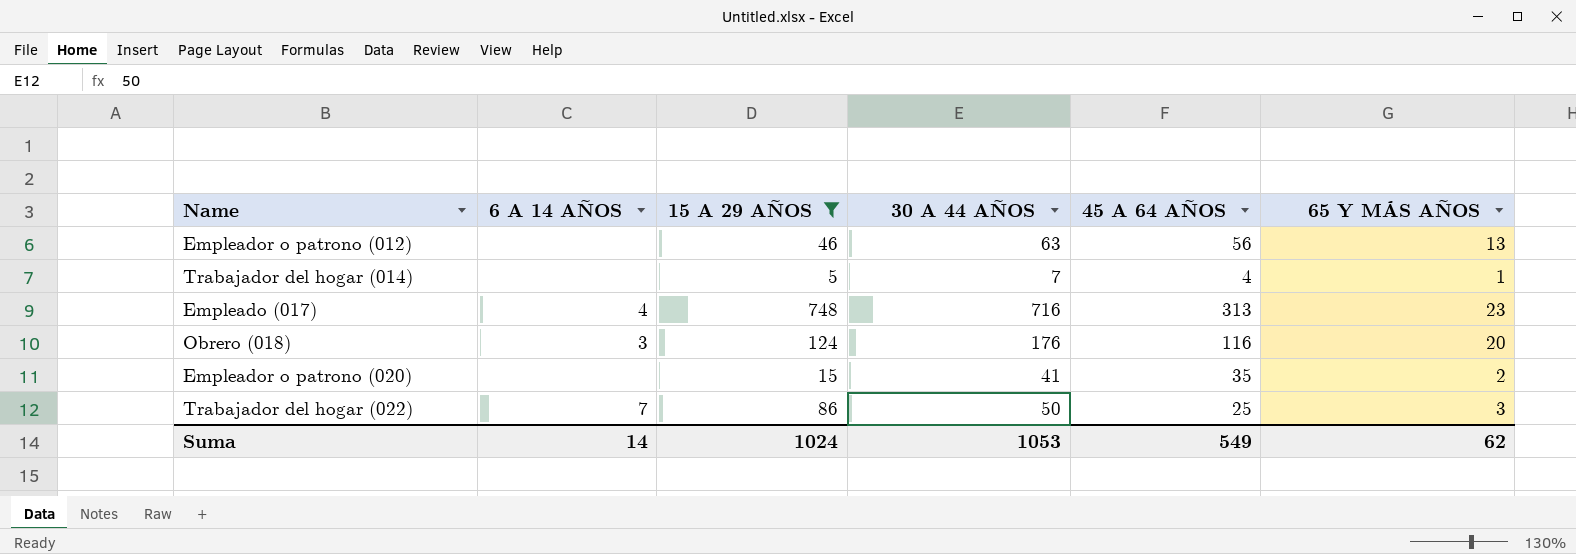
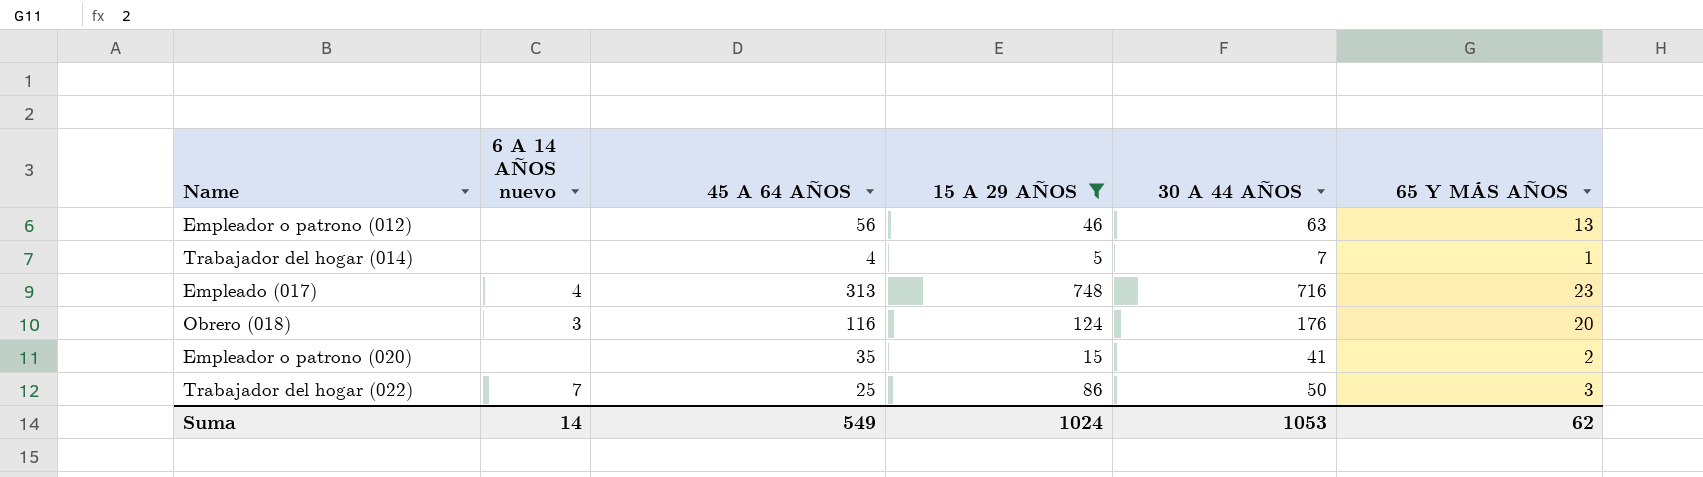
column name: 6 A 14 AÑOS -> 6 A 14 AÑOS nuevo
column 45 A 64 AÑOS | position: 5 -> 3

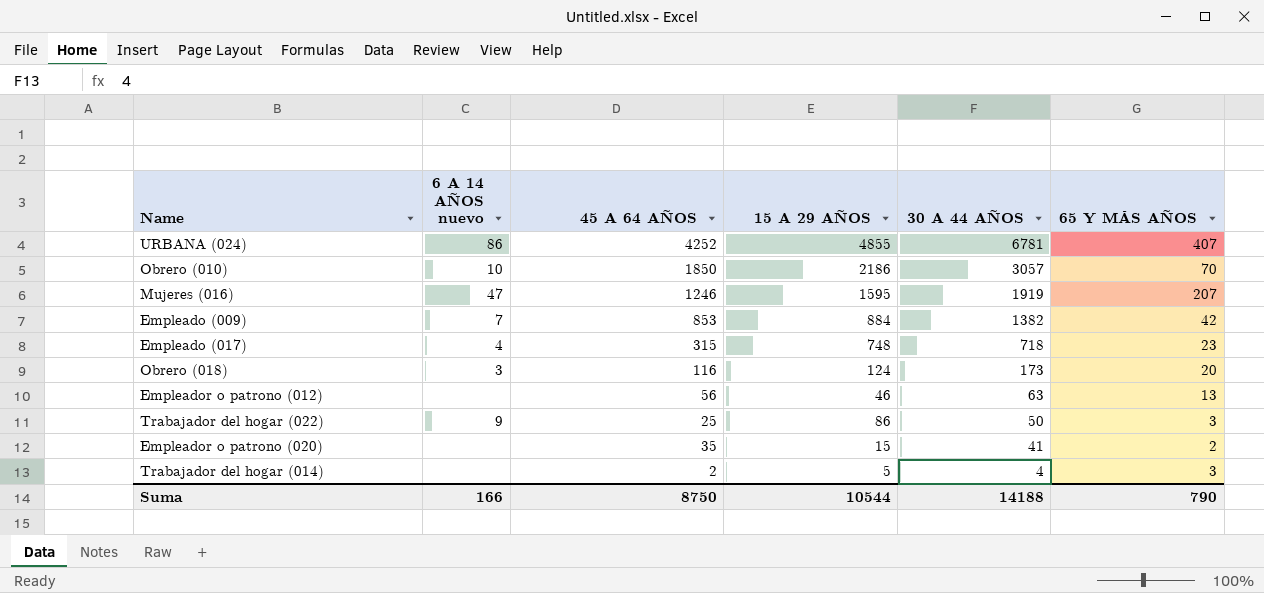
filter: 15 A 29 AÑOS <= 748 -> none
row order: none -> 30 A 44 AÑOS descending
Empleado (017) | 45 A 64 AÑOS: 313 -> 315
Empleado (017) | 30 A 44 AÑOS: 716 -> 718
Obrero (018) | 30 A 44 AÑOS: 176 -> 173
Trabajador del hogar (022) | 6 A 14 AÑOS nuevo: 7 -> 9
Trabajador del hogar (014) | 45 A 64 AÑOS: 4 -> 2
Trabajador del hogar (014) | 30 A 44 AÑOS: 7 -> 4
Trabajador del hogar (014) | 65 Y MÁS AÑOS: 1 -> 3
Suma | 6 A 14 AÑOS nuevo: 14 -> 166
Suma | 45 A 64 AÑOS: 549 -> 8750
Suma | 15 A 29 AÑOS: 1024 -> 10544
Suma | 30 A 44 AÑOS: 1053 -> 14188
Suma | 65 Y MÁS AÑOS: 62 -> 790

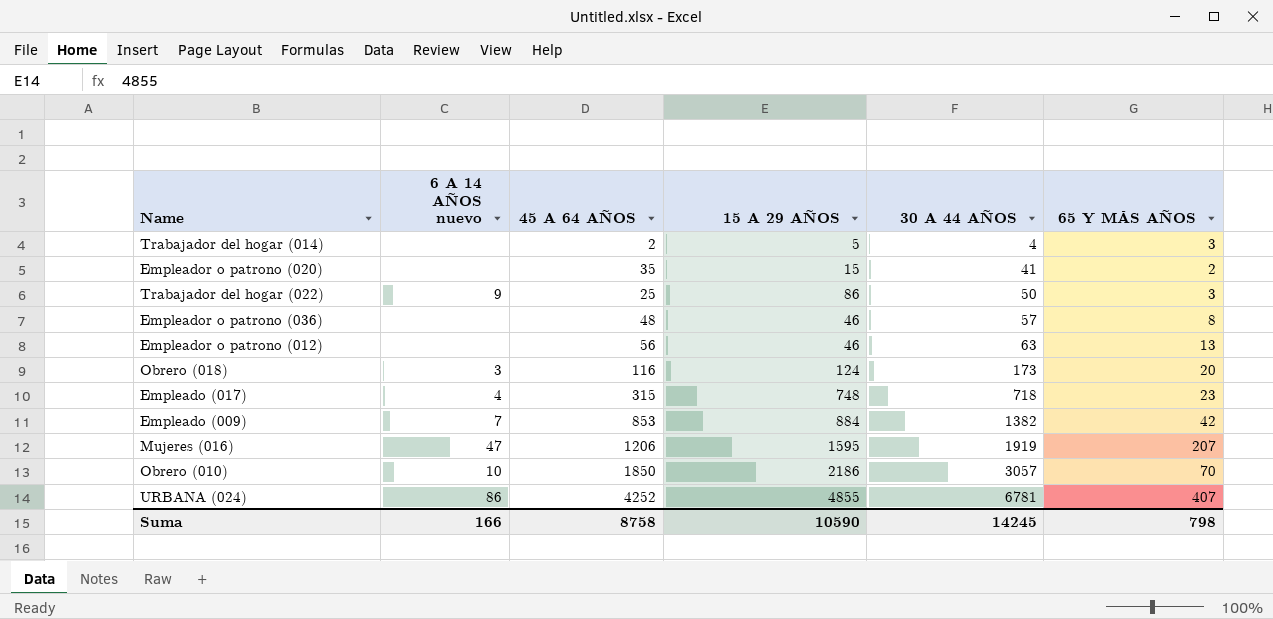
row order: 30 A 44 AÑOS descending -> 30 A 44 AÑOS ascending
row Empleador o patrono (036): none -> none | 48 | 46 | 57 | 8
Mujeres (016) | 45 A 64 AÑOS: 1246 -> 1206
Suma | 45 A 64 AÑOS: 8750 -> 8758
Suma | 15 A 29 AÑOS: 10544 -> 10590
Suma | 30 A 44 AÑOS: 14188 -> 14245
Suma | 65 Y MÁS AÑOS: 790 -> 798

_ _ _ _ _ _ _

Set down the lines from the one containing "Suma | 65 Y MÁS AÑOS: 62 -> 790" through the last line of the records above, both included, exactly as they appear and with no other text. Pictures should not be set down.

Suma | 65 Y MÁS AÑOS: 62 -> 790

row order: 30 A 44 AÑOS descending -> 30 A 44 AÑOS ascending
row Empleador o patrono (036): none -> none | 48 | 46 | 57 | 8
Mujeres (016) | 45 A 64 AÑOS: 1246 -> 1206
Suma | 45 A 64 AÑOS: 8750 -> 8758
Suma | 15 A 29 AÑOS: 10544 -> 10590
Suma | 30 A 44 AÑOS: 14188 -> 14245
Suma | 65 Y MÁS AÑOS: 790 -> 798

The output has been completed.